After 20 Years Of Broken Promises, Conservatives Have Had Enough

So the Republican that all of the every day Republicans love to hate, Ted Cruz, is being bashed again. He actually made some Republicans go on the record about the debt ceiling by forcing a cloture vote rather than just allowing them to hide behind the fact they’re not in the majority.

Failed Presidential candidate John McCain tweeted out a screed written the by the Wall Street Journal editorial board whining that Cruz’s move put the potential for a Senate majority at risk. Such a declaration is utter nonsense and the editors at the Wall Street Journal should know better. We’ve come to expect such foolishness from John McCain.

One would be led to think the debt ceiling vote is something the GOP leadership just didn’t want to be bothered with. A CNN story comparing the Netflix series ‘House of Cards’ to the actual government had this to say about Ted Cruz and that vote:

Cruz, a thorn in the side of mainstream Republicans and beloved by Democrats because of his watch-out-for-No. 1 mentality that burns his partymates, gained no friends last week with his latest stunt: blocking the debt ceiling bill that most of the rest of his party just wanted to put behind them.

Really? They just wanted to put it behind them? CNN and GOP leaders seem to have a short memory. Let’s go back to December, 2013. Just after Paul Ryan and Mitch McConnell agreed to a budget deal that did away with the sequester cuts (one of the biggest victories the GOP had over President Obama even though it happened by accident) , we heard a lot of talk about how Republicans were going to use the debt ceiling as their way of getting what they wanted. Take a look:

“Senate Minority Leader Mitch McConnell (R-Ky.) said that he “can’t imagine” that the debt ceiling increase will be a “clean” one — meaning that it will have no conditions attached to it.

Mitch McConnell Foreshadows Another Debt Ceiling Fight In 2014

Mitch McConnell Is Setting Up Another Debt-Ceiling Fight

Paul Ryan was echoing those sentiments:

Paul Ryan: Stay tuned for GOP debt ceiling demands

Paul Ryan Threatens Debt Ceiling Fight

It was not Ted Cruz making threats in December about picking a fight on the debt ceiling. And it sure doesn’t seem like it to me they were talking about just “putting it behind them” back in December.

This is the kind of thing conservatives have witnessed since 1994. That was the “Republican Revolution” and the GOP was going to “transform” Washington DC. Republicans and former President Clinton often take credit for a budget surplus in the late 1990′s, owing it to their fiscal restraint. In reality, they kept spending. It was the dot.com bubble that brought in a temporary surplus. 

When President Bush came into office, we were once told again of the wonders of smaller, more fiscally responsible government. In 2002, Republicans took control of both chambers of Congress and had the Presidency.

This lasted 4 years from 2003 to 2006. What was the biggest legislative accomplishment during that time?

The expansion of government through Medicare Part D. 

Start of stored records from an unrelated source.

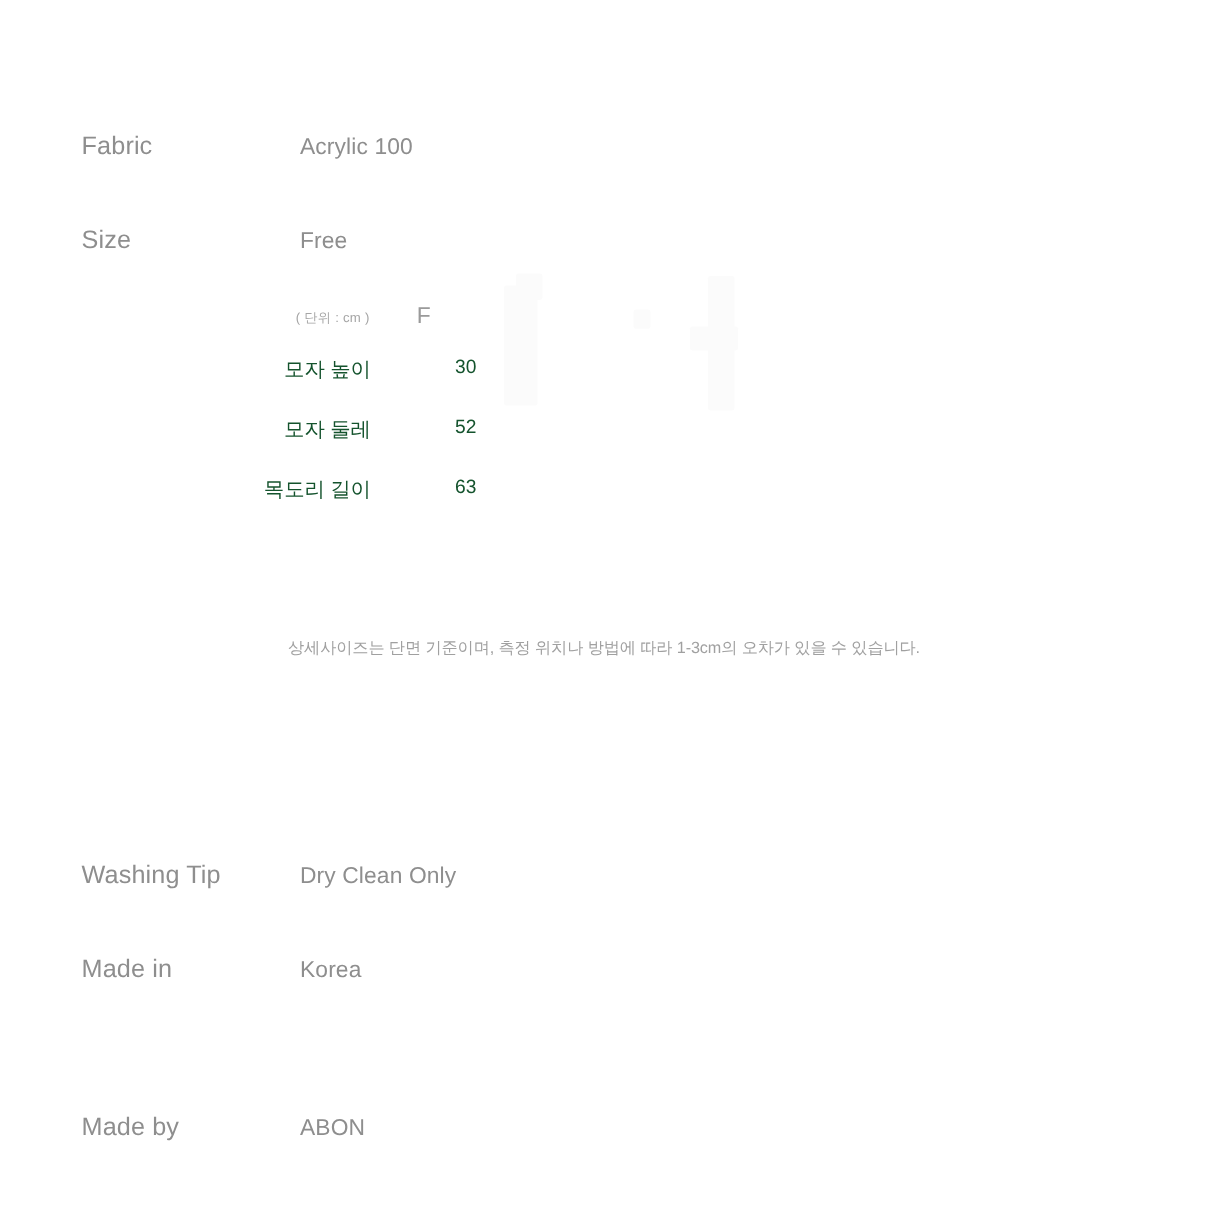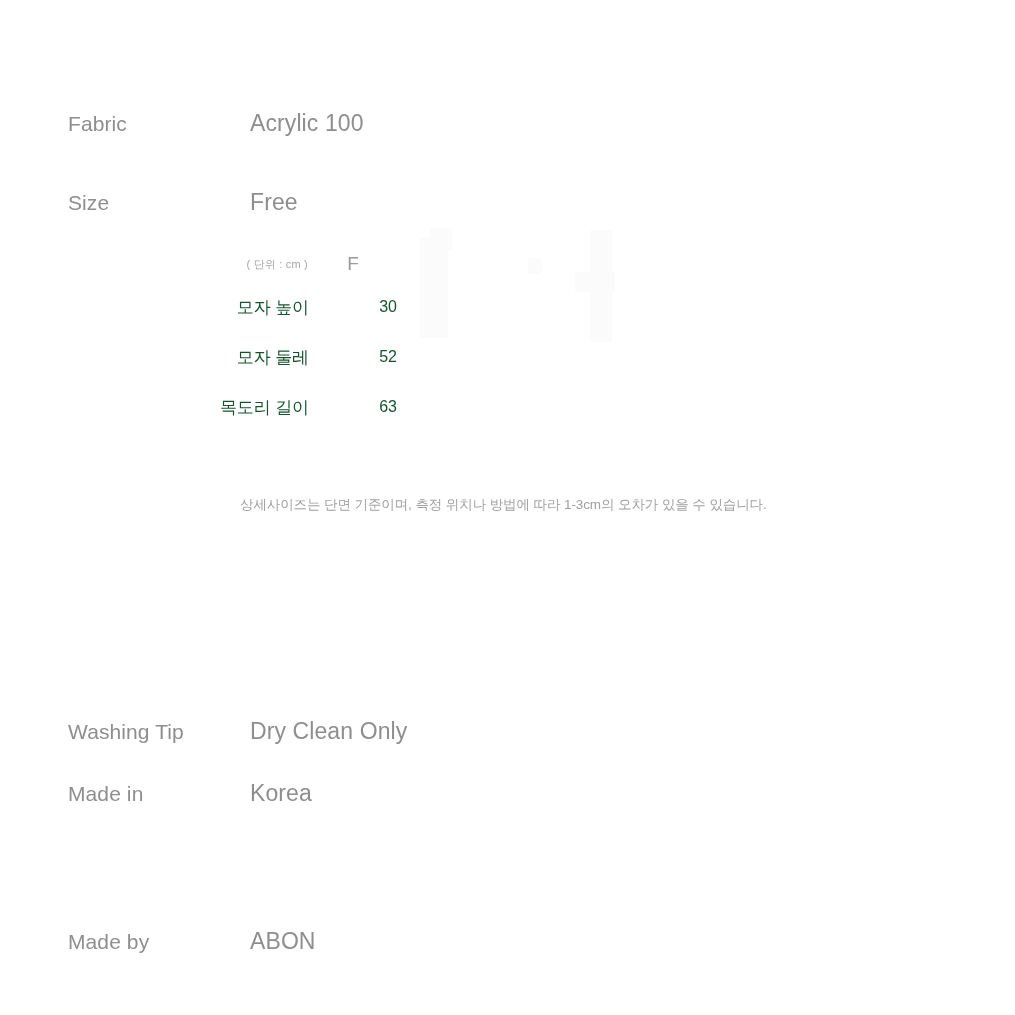--- a/index.html
+++ b/index.html
@@ -44,31 +44,31 @@
     white-space: nowrap;
   }
   .row .label {
     width: 182px;
     font-size: 21px;
     font-weight: 400;
     letter-spacing: 0.1px;
     color: #8e8e8e;
   }
   .row .value {
-    font-size: 23px;
+    font-size: 19px;
     font-weight: 400;
     letter-spacing: 0.1px;
     color: #8e8e8e;
   }
 
   #row-fabric     { left: 68px; top: 74px; margin-top: 36px;  }
   #row-size       { left: 68px; top: 189px; }
   #row-modelsize  { left: 68px; top: 603px; }
   #row-washing    { left: 68px; top: 718px; }
-  #row-madein     { left: 68px; top: 780px; }
+  #row-madein     { left: 68px; top: 796px; }
   #row-madeby     { left: 68px; top: 928px; }
 
   
   .size-table {
     position: absolute;
     left: 200px;
     top: 246px;
     border-collapse: collapse;
   }
   .size-table td {
@@ -100,21 +100,21 @@
     color: #9a9a9a;
     text-align: center;
   }
   .size-table tr.head td { height: 36px; }
   .size-table tr.body-row td { height: 50px; }
 
   
   .disclaimer {
     position: absolute;
     left: 240px;
-    top: 495px;
+    top: 530px;
     font-size: 13.5px;
     line-height: 1.5;
     letter-spacing: -0.1px;
     color: #a0a0a0;
     white-space: nowrap;
   }
 </style>
 </head>
 <body>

There’s no business in rehashing TARP, the AIG bailout and auto bailouts. Granted, the Democrats were central in helping those monstrosities get passed as well.

As we fast forward to 2013, the big subject is still Obamacare. Drew over at Ace of Spades wrote a piece where he discusses the GOP slide on Obamacare:

It’s this lack of a stark competing vision from the Democrats that forces the GOP to constantly focus on “tactics”.

Look at how the GOP is responding to ObamaCare. They have gone from “repeal” to “replace” to “repair“. There is simply no one on the GOP side that is saying, this is not something the federal government should be doing.

He’s right. And it is for this reason that groups hated by consultants, campaign managers and professional politicos have flourished. The Senate Conservatives Fund, Heritage Action and Freedomworks are not responsible for primary challenges to entrenched Republican officeholders. It’s absolutely absurd to blame them.

All of those organizations would wither on vine if Republicans did one simple thing: Keep their promises.

When Republicans talk big and make bold promises, they’re making withdrawals with conservatives who make up the base of the party. When people vote, they only expect those politicians to make some deposits. When they fail to do so despite the rhetoric (such as that on the debt ceiling), those same voters get upset it’s fair for them to do so.

People can prattle on, mocking the small enclave of people who go around shouting, “RINO!” or “true conservatives!” but the reality is, conservatives have been fed promise after promise by Republican leadership, only to be like Lucy with the football at the end, yanking the ball away and laughing while the Charlie Brown conservatives land on their back.

When those same conservatives react by writing checks to Freedomworks instead of Lucy, some Republicans laughingly talk about “purity for profit” groups as if they’re at fault the next President is going to take over with the country in debt for $21 trillion.

This didn’t happen overnight. It’s been a long time coming.

And its the fault of the GOP leadership. Nobody else.